Why we care. The suspension was a good thing for marketers in many ways. For nearly all of the broadcast era, Nielsen had what was essentially a monopoly on measuring ratings. For much of that time, both TV networks and advertisers complained about the accuracy of the data. Improving the quality of those numbers means brands are less likely to be paying for audience they aren’t getting.

Also, it has opened the door to competitors. NBCUniversal, Paramount and Warner Bros. Discovery have all announced they are working with other data providers, including Comscore Inc. and startups such as VideoAmp, iSpot.tv and EDO. More competition means better service.
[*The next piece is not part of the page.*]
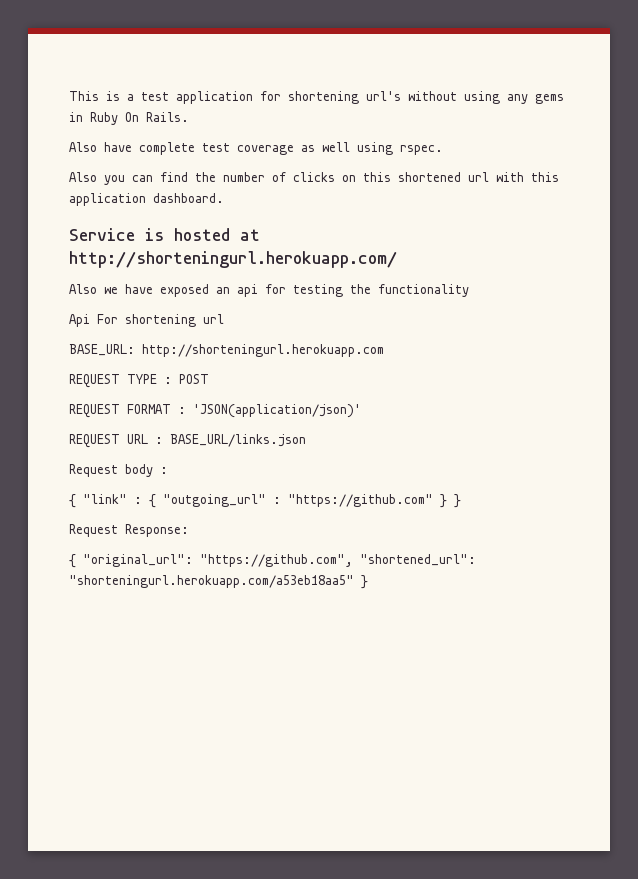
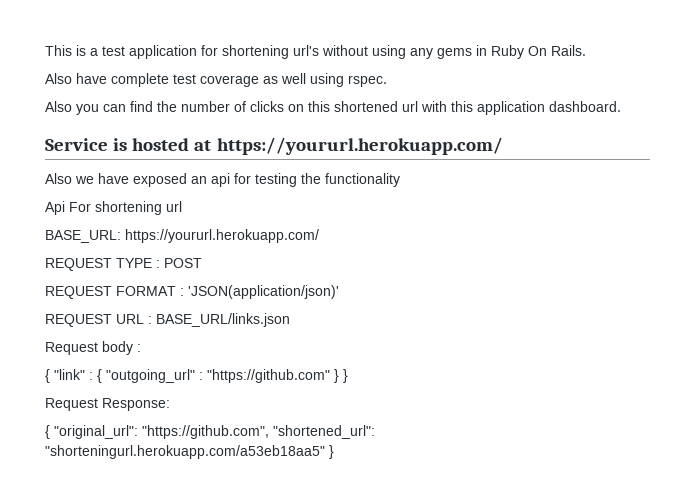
[69,251,397,268] http://shorteningurl.herokuapp.com/ -> [216,137,503,155] https://yoururl.herokuapp.com/
[142,344,384,357] http://shorteningurl.herokuapp.com -> [125,229,319,243] https://yoururl.herokuapp.com/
Dig deeper: Nielsen announces first module for cross-screen audience measurement platform

What happened. The MRC suspended Nielsen’s accreditation in September 2021 for two reasons. First, an investigation by the council found the company undercounted TV viewers during the pandemic because technicians were not able to get into panelists’ homes to fix devices. Second, Nielsen reported a software error had caused it to undercount out-of-home viewership for nearly six months.

Bad timing. The suspension came amidst an ongoing drop in TV viewership which made Nielsen’s ratings less valuable. Since 2011 major network broadcast ratings have dropped more than 80%, according to SpoilerTV. Further, the cord-cutting trend continues apace. The share of Americans who say they watch television via cable or satellite has plunged from 76% in 2015 to 56% in 2021, according to a Pew survey.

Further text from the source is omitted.